In 2022, TikTok Shop expanded to six Southeast Asian countries — Singapore, Malaysia, Indonesia, the Philippines, Vietnam and Thailand.

“TikTok continues to grow rapidly in Southeast Asian countries. We estimate that TikTok’s 2023 [gross merchandise value] will reach 20%~ of Shopee, which we suggest prompted Shopee to defensively increase sales and marketing since April,” said Shawn Yang, analyst at Blue Lotus Research Institute, in a recent report on Sea Group, the owner of Shopee.

TikTok did not want to comment or reveal numbers.

TikTok Shop’s GMV, or total value of goods sold, skyrocketed more than four times to $4.4 billion in Southeast Asia in 2022, according to internal data obtained by tech media outlet The Information. TikTok Shop is reportedly aiming for a GMV target of $12 billion by 2023.

Impulse buying from watching content is an advantage TikTok has.

Sachin Mittal

Head of telecom & internet sector research, DBS Bank

To be clear, TikTok Shop’s current GMV is only a fraction of Shopee and Lazada’s.

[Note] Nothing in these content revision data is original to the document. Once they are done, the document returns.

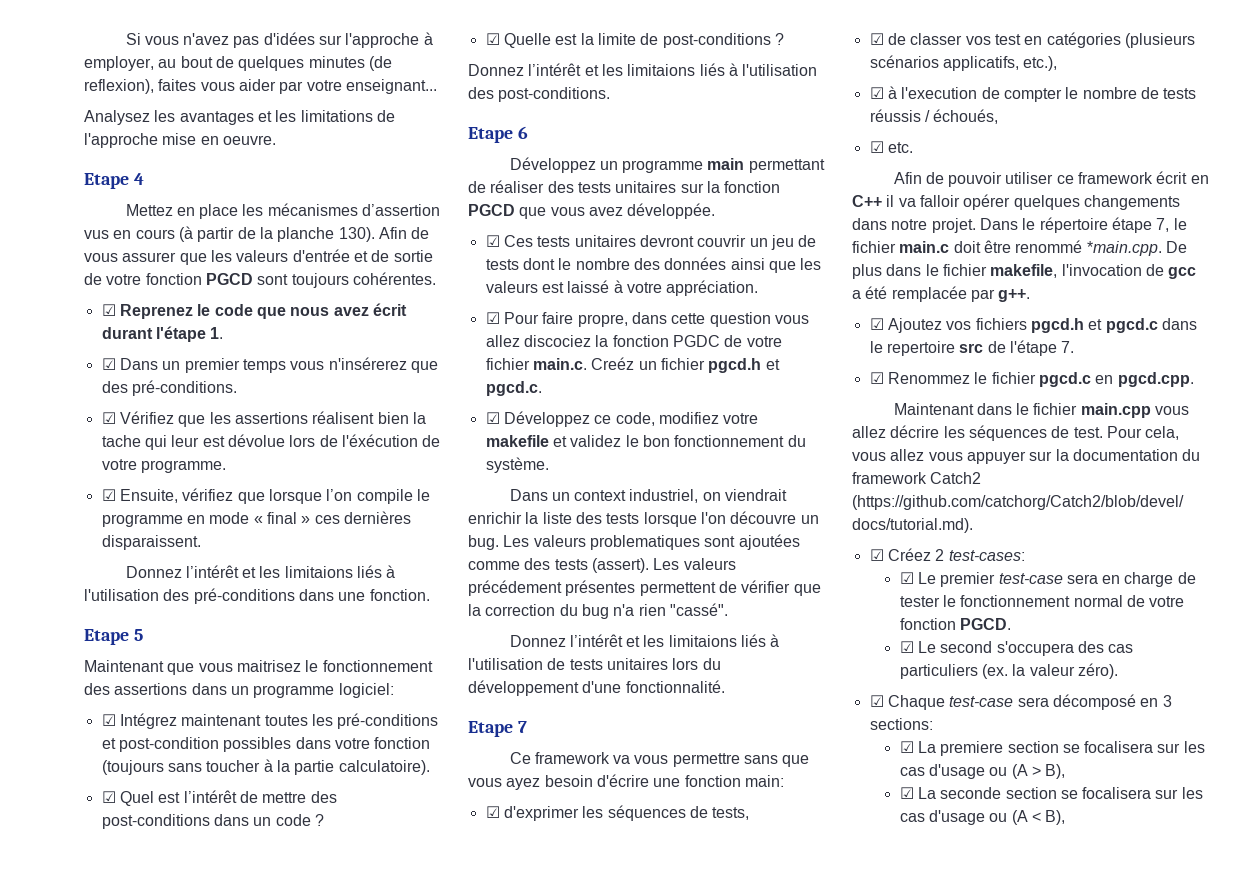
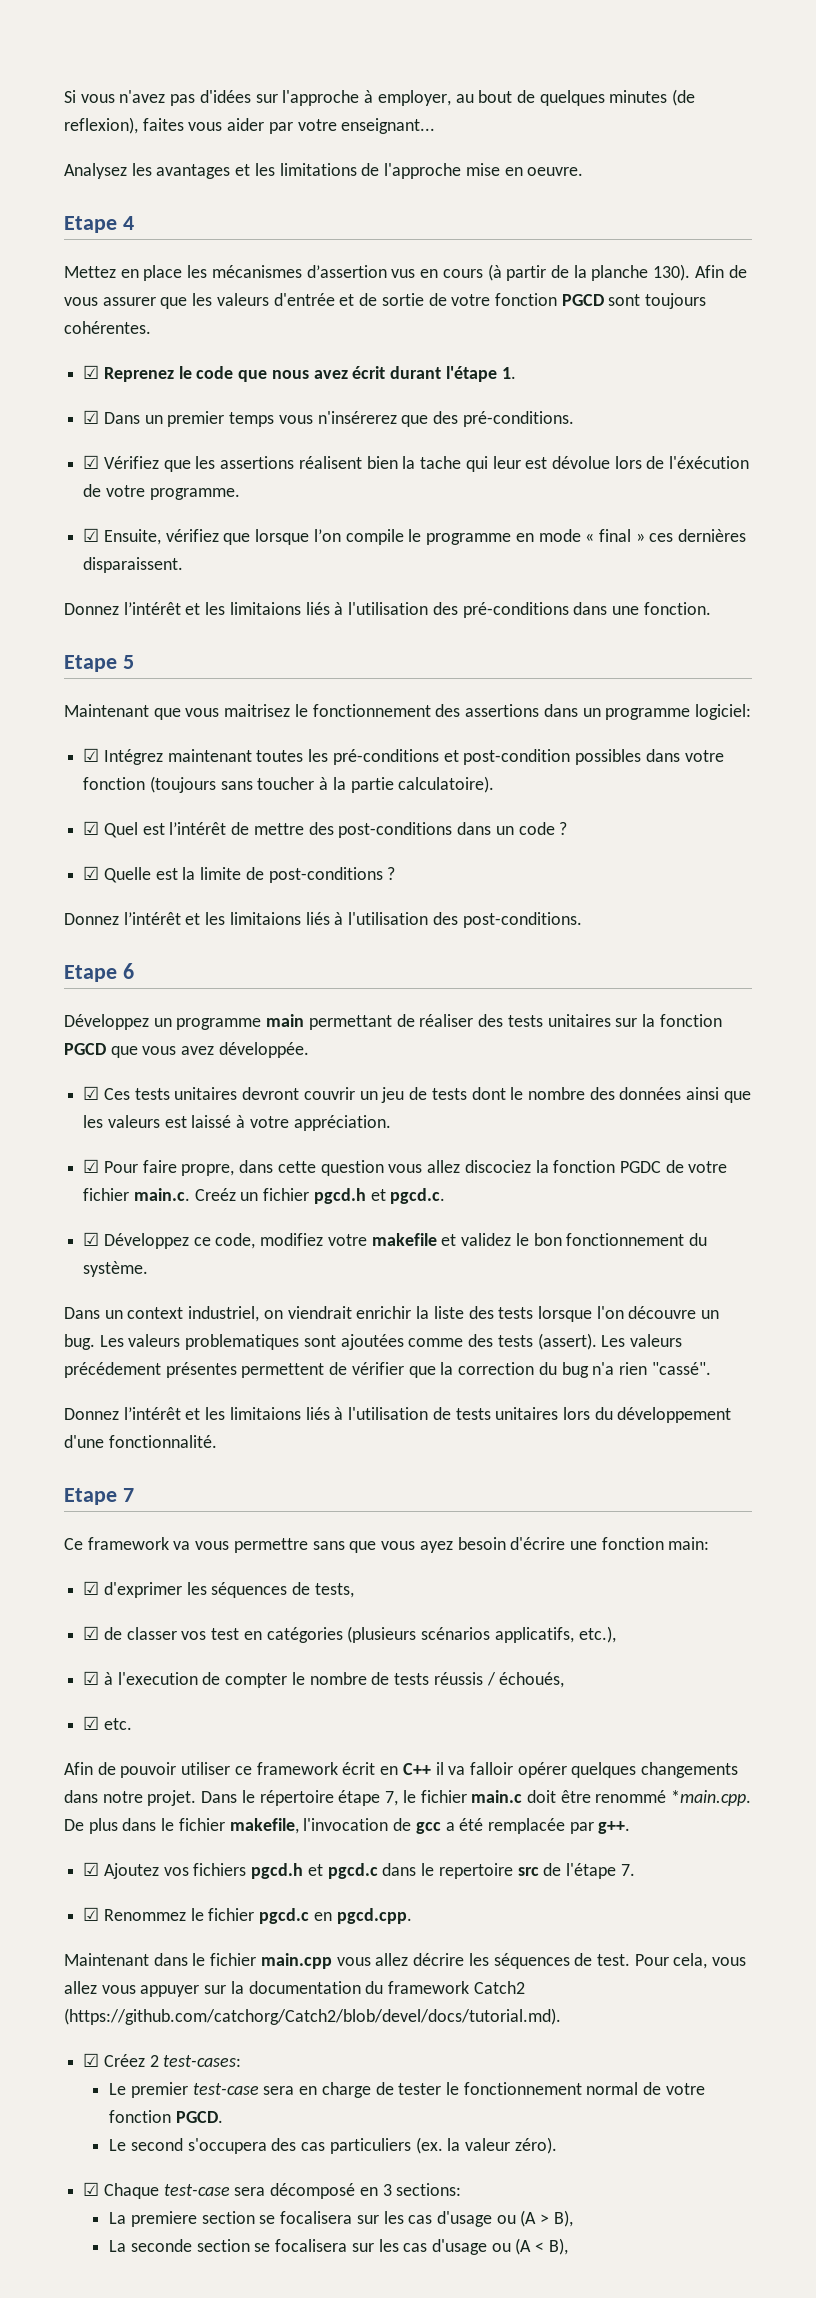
[899,572,914,584] ☑ -> (242, 2061) none
[899,641,914,653] ☑ -> (223, 2117) none
[899,741,914,753] ☑ -> (462, 2189) none
[899,787,914,799] ☑ -> (573, 2218) none

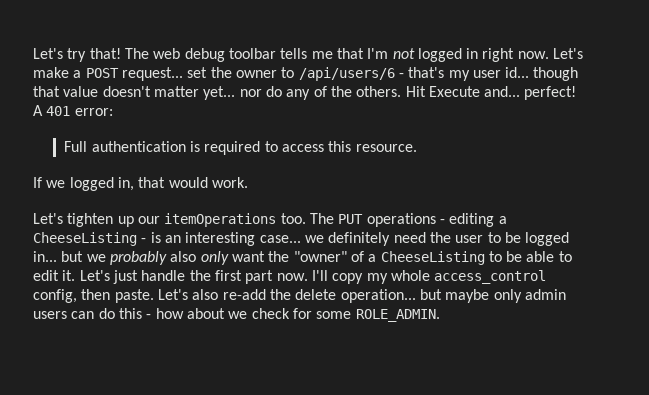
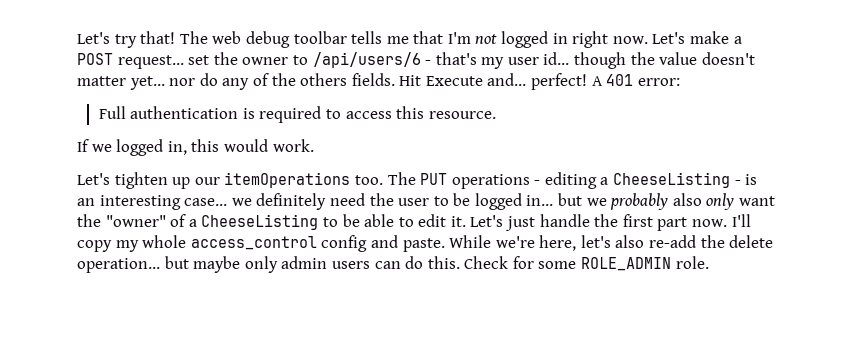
[33,86,60,97] that -> [630,52,655,65] the
[356,86,402,97] others. -> [300,73,395,86] others fields.
[138,177,166,188] that -> [191,139,220,152] this
[33,289,188,303] config, then paste. Let's -> [321,235,611,252] config and paste. While we're here, let's
[118,308,440,322] this - how about we check for some ROLE_ADMIN. -> [427,256,709,271] this. Check for some ROLE_ADMIN role.

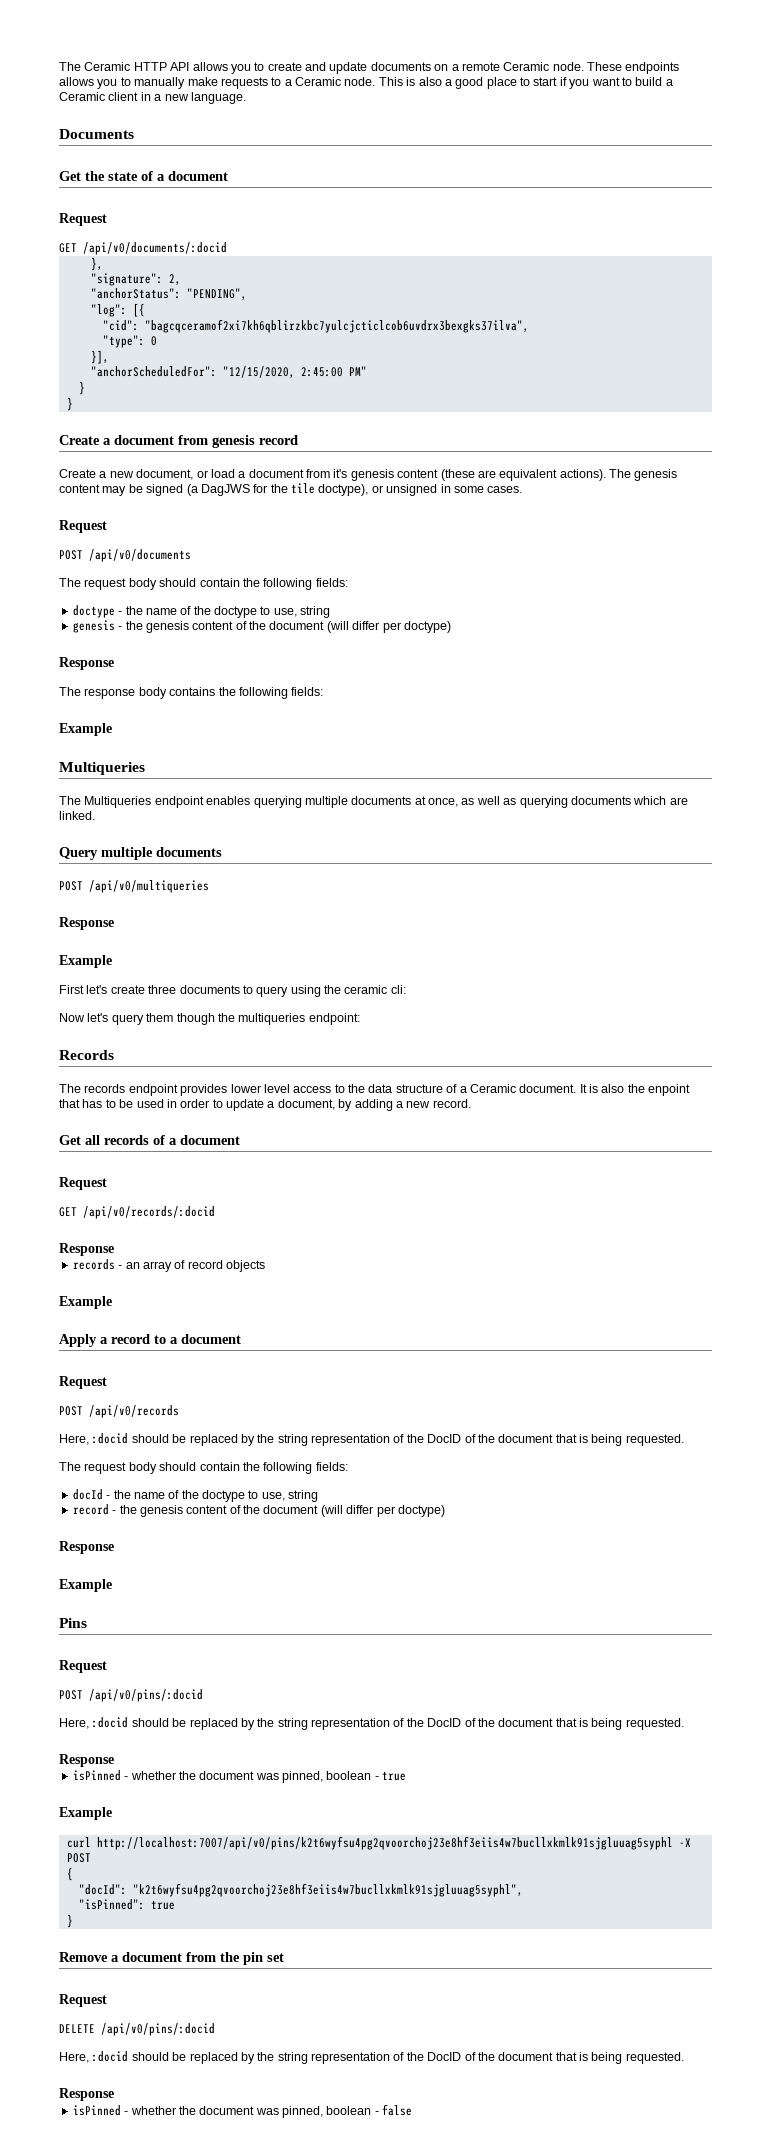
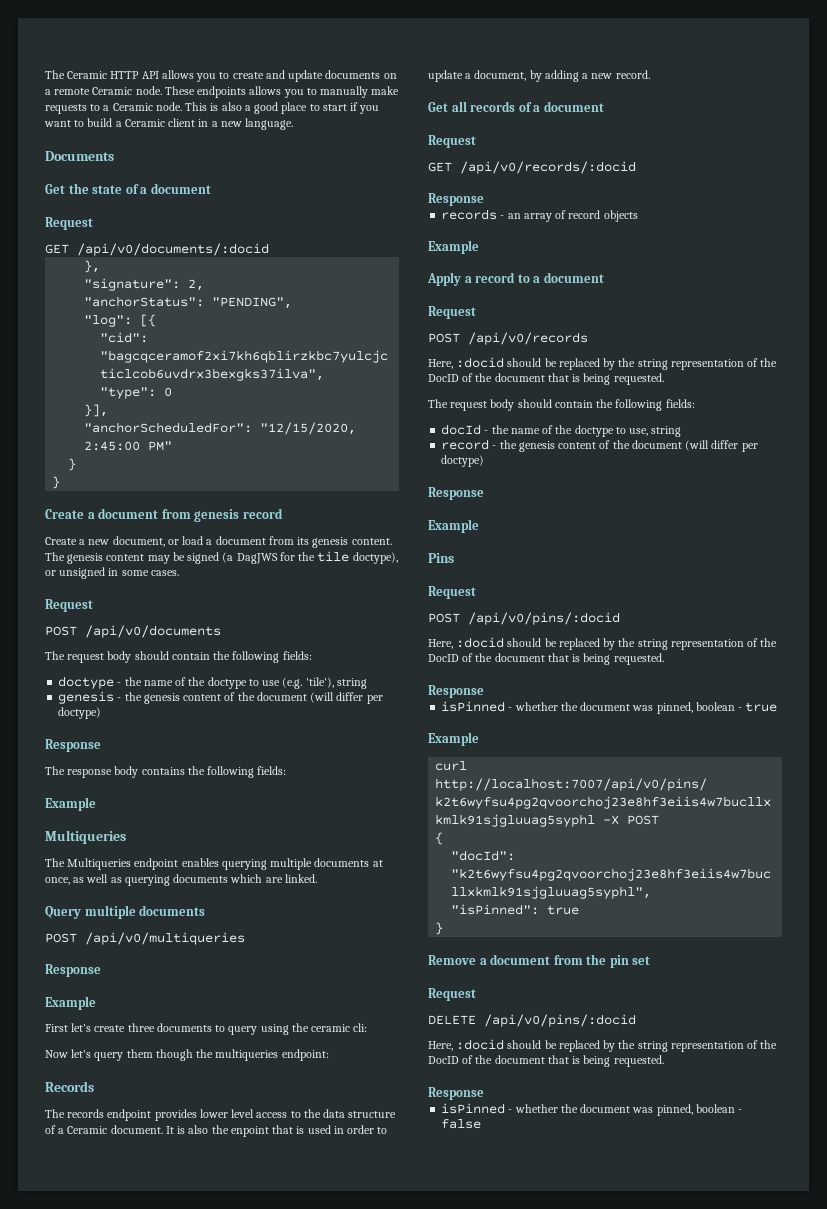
[333,469,606,481] it's genesis content (these are equivalent actions). -> [297,537,392,548] its genesis content.
[273,608,297,617] use, -> [262,677,334,689] use (e.g. 'tile'),
[82,1099,134,1108] has to be -> [296,1126,305,1134] is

Shopee netted $73.5 billion in GMV in 2022 while Lazada’s GMV was $21 billion for the year through September 2021, according to available public figures.

Rising threat

A TikTok spokesperson told CNBC that TikTok Shop “continues to grow rapidly” as both large and small users use the platform to reach new customers. TikTok is “focused on the continued development of TikTok Shop in Southeast Asia,” said the spokesperson.

As of May, the number of TikTok users in Southeast Asia alone is 135 million, according to market research company Insider Intelligence.

Indonesia has the second largest population of TikTok users after the U.S., according to Statista.

Indonesia is Southeast Asia’s most populous country, where 52% are young people and it has around 113 million TikTok users.

“Impulse buying from watching content is an advantage TikTok has,” Sachin Mittal, head of telecom & internet sector research at DBS Bank, told CNBC.

Sea Group is banking on its e-commerce arm Shopee to lift the group’s balance sheet as its gaming arm Garena continues to see revenue decline, given the lack of a strong games pipeline and the continued ban of its flagship game Free Fire in India due to national security threats.

Shopee is expanding its footprint in Malaysia and continues to build up its Brazil operations after exiting several European and Latin American markets.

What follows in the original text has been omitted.